I am performing repeated reversal additions on a very large BCD number - several MB worth. The program accesses memory in a forward and reverse manner, and writes the sum to another location. Because of the complexity of the calculations everything is done in general purpose registers, not MMX, but for now that aspect of optimization is not in question.

I am using a 2.8GHz Pentium 4 overclocked to 2.95 GHz, with 512MB @ 800MHz FSB. (I guess 512 KB L2).

When operating from the cache only the program processes 75 GB (37.5 forward + 37.5 in reverse) and 37.5 GB data written (all to cache) in 60 seconds, so average 1.25 GB read/s and .625 GB written/s.
This is just to say that the program is entirely within the Pentium 4's optimal data transfer rate.

However, the program is memory bound when processing numbers larger than the cache because of lack of prefetch.

What is the optimum prefetch scheduling distance in this case please? And please explain how to calculate it.

Also, I have another program which uses MMX, and accesses twice as much memory (75 +75 Read +75 write) in 53 seconds = 2.82 Read/s + 1.41 write/s.

My aim is to have these programs operate at peak speed even when dealing with main memory, ie to cover the latency of accessing the memory with the computational instructions.

Please help in calculating prefetch scheduling distance.

Posted on 2005-01-26 21:18:24 by V Coder
The Intel Optimization manual has a chapter named "Mathematics of Prefetch
Scheduling Distance." I didn't read it but maybe it can help you.
Posted on 2005-01-27 11:53:05 by Dr. Manhattan
I also have a few things on my webpage about it. And I am writing an optimization tutorial on it, because it is a complex topic. I just haven't finished it yet. I wrote a program to compute optimum prefetch distance.

You also might want to tweak your read and write code. 1.25 GB/s can be made faster.
Posted on 2005-01-27 12:42:29 by mark_larson
Thanks. I read the Intel manual - and was no wiser. I hoped that if anyone has used prefetch they would be able to advise based on those figures.

I hope. Thanks again.
Posted on 2005-01-27 15:24:19 by V Coder
yea the Intel manual's appendix on proper prefetch distance blows chunks. They really need to re-do it. And it was what prompted me to start an article on it ( it's not a simple answer), and also write a program to calculate it.
Posted on 2005-01-27 16:47:58 by mark_larson
Thanks Mark. I looked at that page before. It's excellent.

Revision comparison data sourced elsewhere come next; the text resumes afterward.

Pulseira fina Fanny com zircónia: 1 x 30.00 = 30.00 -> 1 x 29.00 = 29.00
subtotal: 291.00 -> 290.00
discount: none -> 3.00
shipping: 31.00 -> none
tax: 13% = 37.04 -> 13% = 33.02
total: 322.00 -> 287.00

BTW, based on the above system specs, can you make a general recommendation? Thanks.

Or can you give me an approximate lookup time & time to transfer a cache line?

Posted on 2005-01-27 20:13:03 by V Coder
On a P4 I generally use the "prefetchnta" instruction. It prefetches the data into the L1 data cache only. There is also a "prefetcht0" that fetches into all cache levels. It is slower because it has to update all cache levels. That is why I use prefetchnta. Both instructions fetch 2 cache lines. The cache line size on a P4 is 64 bytes. So they fetch 128 bytes. Intel's general recommendation which doesn't work well. Is to put your prefetch at the top of the loop, handle 128 bytes in the loop, and prefetch 128 bytes ahead. That's not the fastest way to do it.

mov ecx,1024
prefetchnta [edi+128] ; prefetch 128 bytes into the L1 cache before we need it.
add eax,[edi]
add eax,[edi+4]
add eax,[edi+8]
;... repeat this so you read 4 bytes at a time up to 128 bytes read.
add eax,[edi+124]

add edi,128 ;we dealt with 128 bytes.
sub ecx,128/4 ; subtract from loop counter the # of dwords handled
jnz looper

So what do you do to find the best way to do it? You can try moving the location of the prefetch instruction. Some locations in the loop will make it execute faster. The second parameter you can change is the prefetch distance. How far away you are getting the data. That is what my program does. It tries all combinations of prefetch distance with all combinations of the location of the prefetch instruction in a section of code. It times them all and tells you which is fastest. So start with something like I have above, and try different combinations manually. You can usually find something that is faster. In general if you do it right you should get anywhere from a 10% to 30% increase in speed.
Posted on 2005-01-27 22:50:02 by mark_larson